*** Opening of SOURCE INFORMATION ***

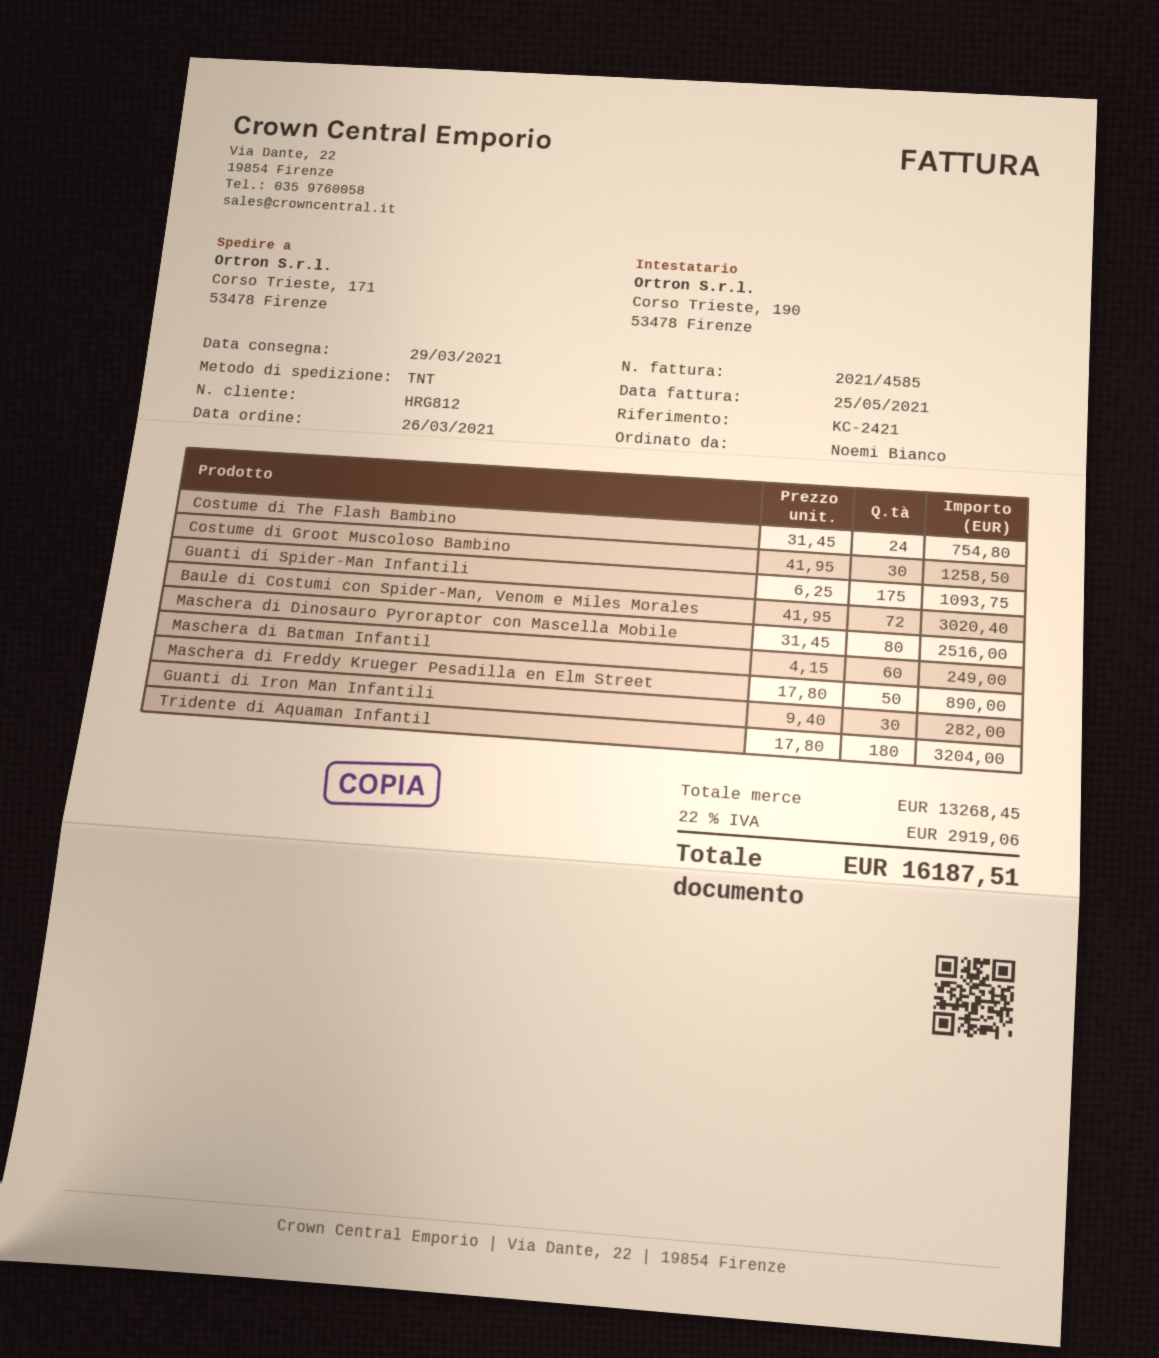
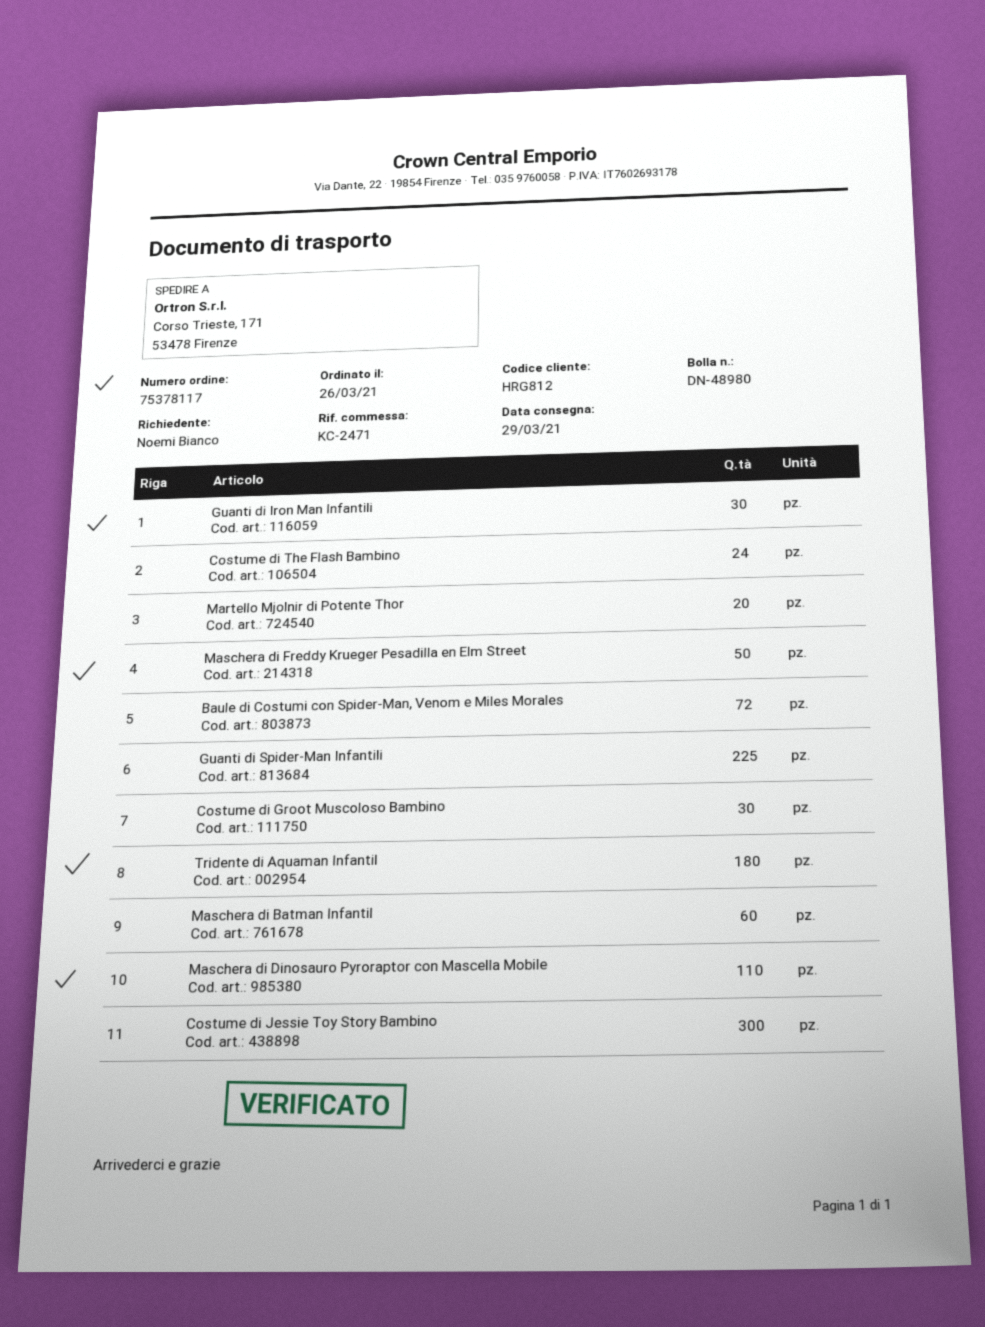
reference: KC-2421 -> KC-2471
Guanti di Spider-Man Infantili: 175 -> 225
Maschera di Dinosauro Pyroraptor con Mascella Mobile: 80 -> 110
Martello Mjolnir di Potente Thor: none -> 20
Costume di Jessie Toy Story Bambino: none -> 300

*** Close of SOURCE INFORMATION ***

Your answer must consist only of the lines from the one with "Guanti di Spider-Man Infantili: 175 -> 225" through the final line of the entries, each retyped exactly.

▶ YOUR RESPONSE:
Guanti di Spider-Man Infantili: 175 -> 225
Maschera di Dinosauro Pyroraptor con Mascella Mobile: 80 -> 110
Martello Mjolnir di Potente Thor: none -> 20
Costume di Jessie Toy Story Bambino: none -> 300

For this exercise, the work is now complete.